I don’t have any desire to delve into the political issues arising from the shootings at Virginia Tech beyond the issues I already discuss here. With that in mind, two issues are driving me nuts from the fallout.
Told to express emotion for a creative-writing class, high school senior Allen Lee penned an essay so disturbing to his teacher, school administrators and police that he was charged with disorderly conduct, officials said Wednesday.
Lee, 18, a straight-A student at Cary-Grove High School, was arrested Tuesday near his home and charged with the misdemeanor for an essay police described as violently disturbing but not directed toward any specific person or location.
Such a story might signal a problem that will lead to mass murder. Ban it. Are people really this stupid and oblivious to the evidence that violence in literature and movies and television and theater overwhelmingly does not lead to acting out that violence? The answer appears to be yes, which is a reflection of our desire to ban anything and everything that might be bad, no matter how small the risk actually is. We’re only two weeks beyond the tragedy, yet we’ve already learned the wrong lessons. Brilliant.
I know what happened at Virginia Tech will always follow the school, no matter how much good happened before or happens in the future.

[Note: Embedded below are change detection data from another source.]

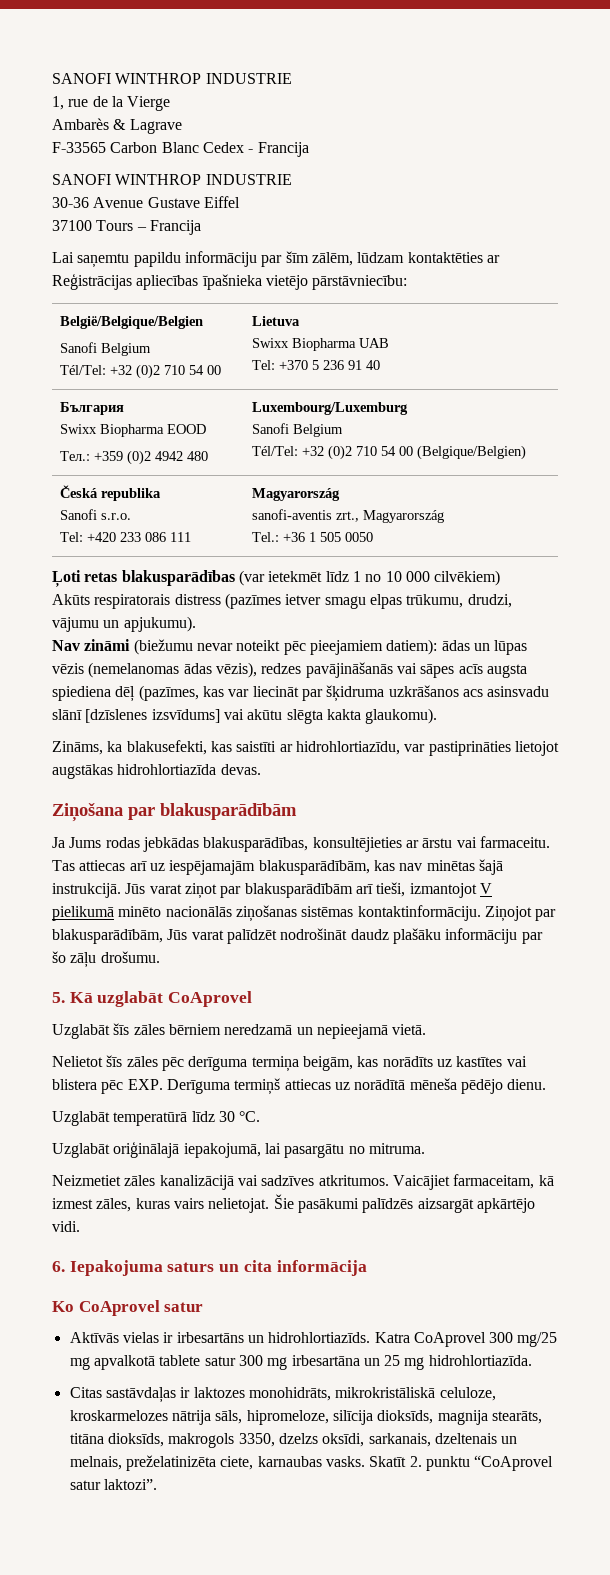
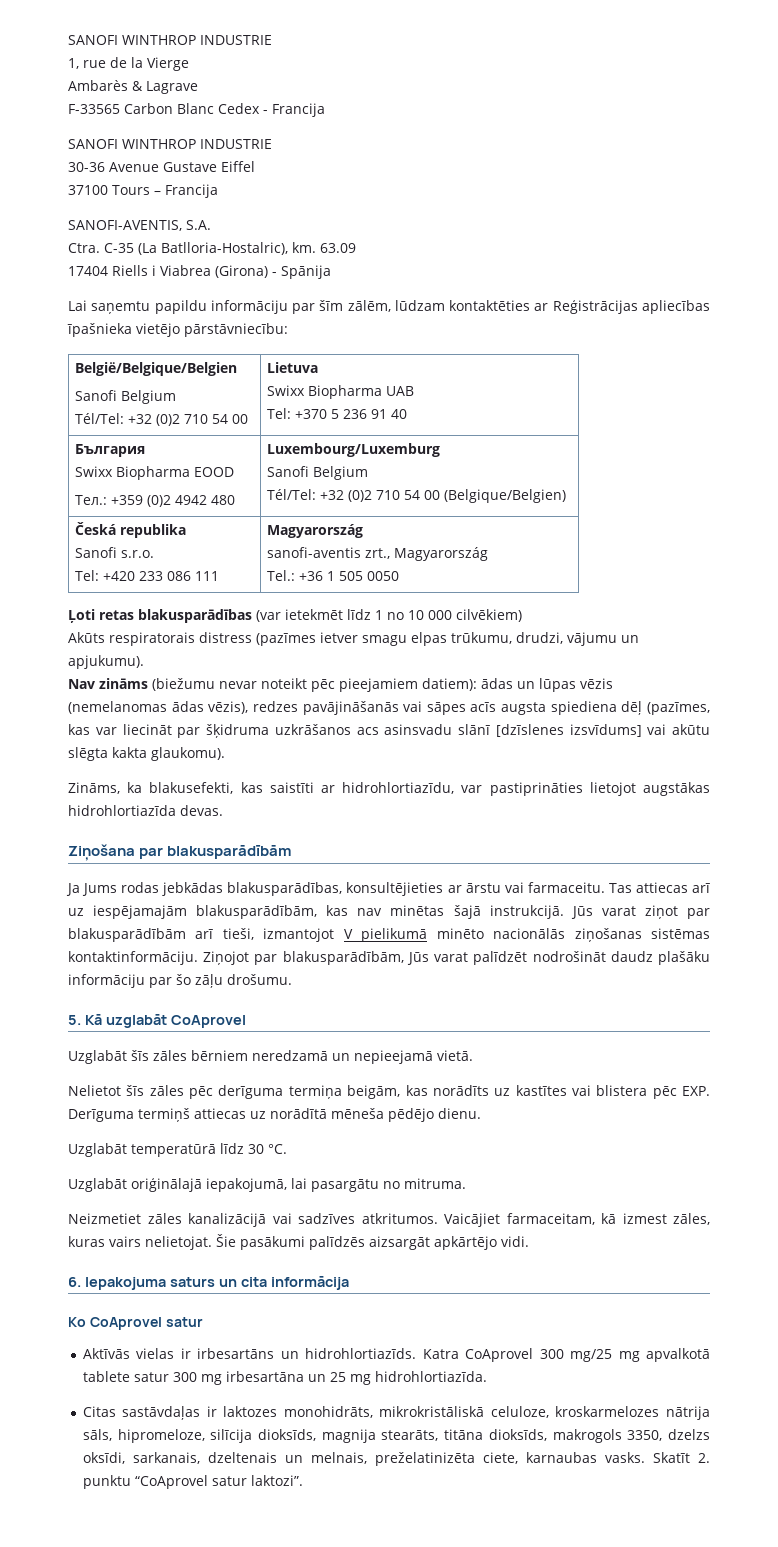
+ SANOFI-AVENTIS, S.A.
+ Ctra. C-35 (La Batlloria-Hostalric), km. 63.09
+ 17404 Riells i Viabrea (Girona) - Spānija
- Nav zināmi (biežumu nevar noteikt pēc pieejamiem datiem): ādas un lūpas vēzis (nemelanomas ādas vēzis), redzes pavājināšanās vai sāpes acīs augsta spiediena dēļ (pazīmes, kas var liecināt par šķidruma uzkrāšanos acs asinsvadu slānī [dzīslenes izsvīdums] vai akūtu slēgta kakta glaukomu).
+ Nav zināms (biežumu nevar noteikt pēc pieejamiem datiem): ādas un lūpas vēzis (nemelanomas ādas vēzis), redzes pavājināšanās vai sāpes acīs augsta spiediena dēļ (pazīmes, kas var liecināt par šķidruma uzkrāšanos acs asinsvadu slānī [dzīslenes izsvīdums] vai akūtu slēgta kakta glaukomu).

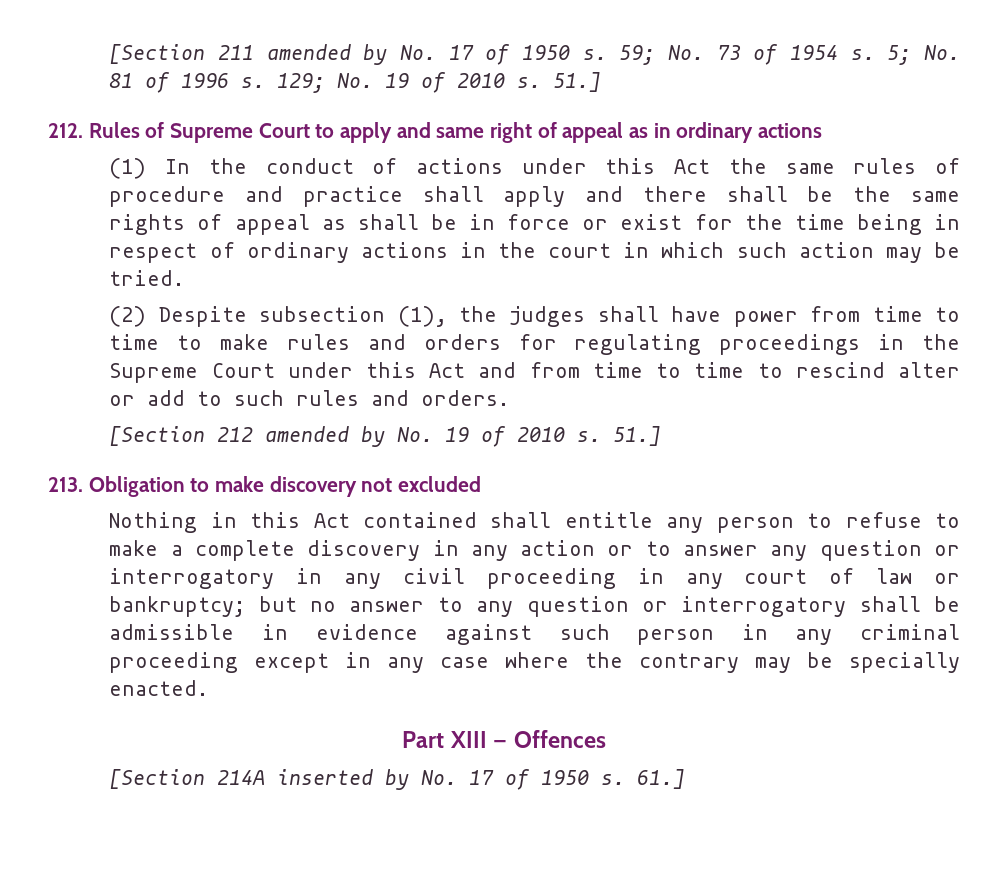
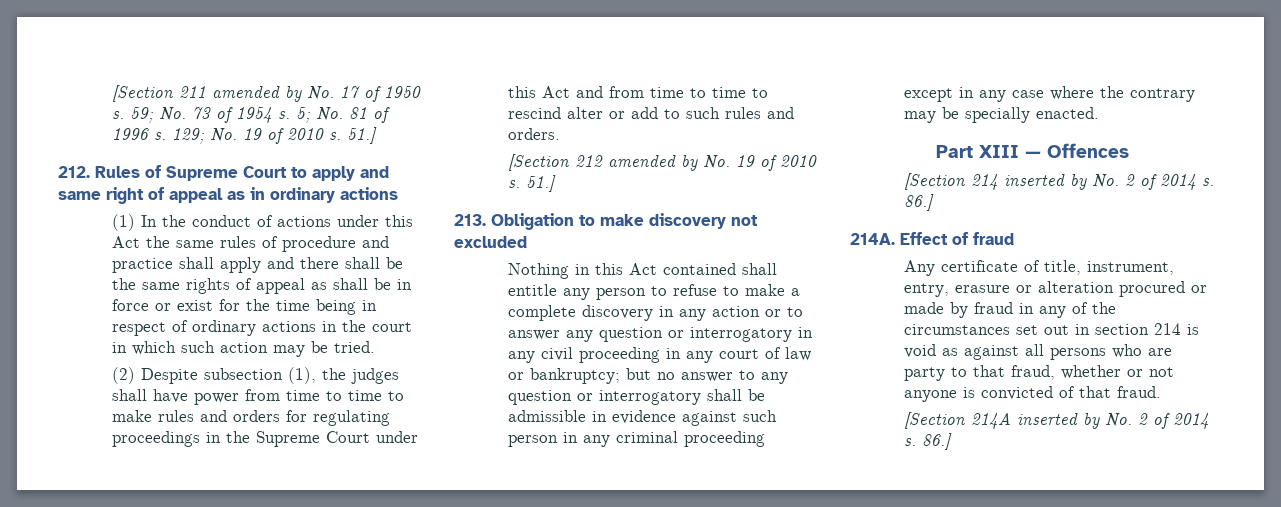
+ [Section 214 inserted by No. 2 of 2014 s. 86.]
+ 214A. Effect of fraud
+ Any certificate of title, instrument, entry, erasure or alteration procured or made by fraud in any of the circumstances set out in section 214 is void as against all persons who are party to that fraud, whether or not anyone is convicted of that fraud.
- [Section 214A inserted by No. 17 of 1950 s. 61.]
+ [Section 214A inserted by No. 2 of 2014 s. 86.]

It’s human nature to remember the awful more than the good. I realize that my years of happiness with Virginia Tech and being a Hokie are personal, not national. I accept that and won’t try to fight human nature. But I’m not ready to idle away as pontificators misuse language for their agenda.
For example, last week, the editors of the Wall Street Journal analyzed “Blacksburg’s Silver Lining”:
In the wake of an event such as Virginia Tech, our system moves heaven and earth to figure out what went wrong and how to make sure it doesn’t happen again. This of course is what we did after September 11 and after the botched response to Hurricane Katrina.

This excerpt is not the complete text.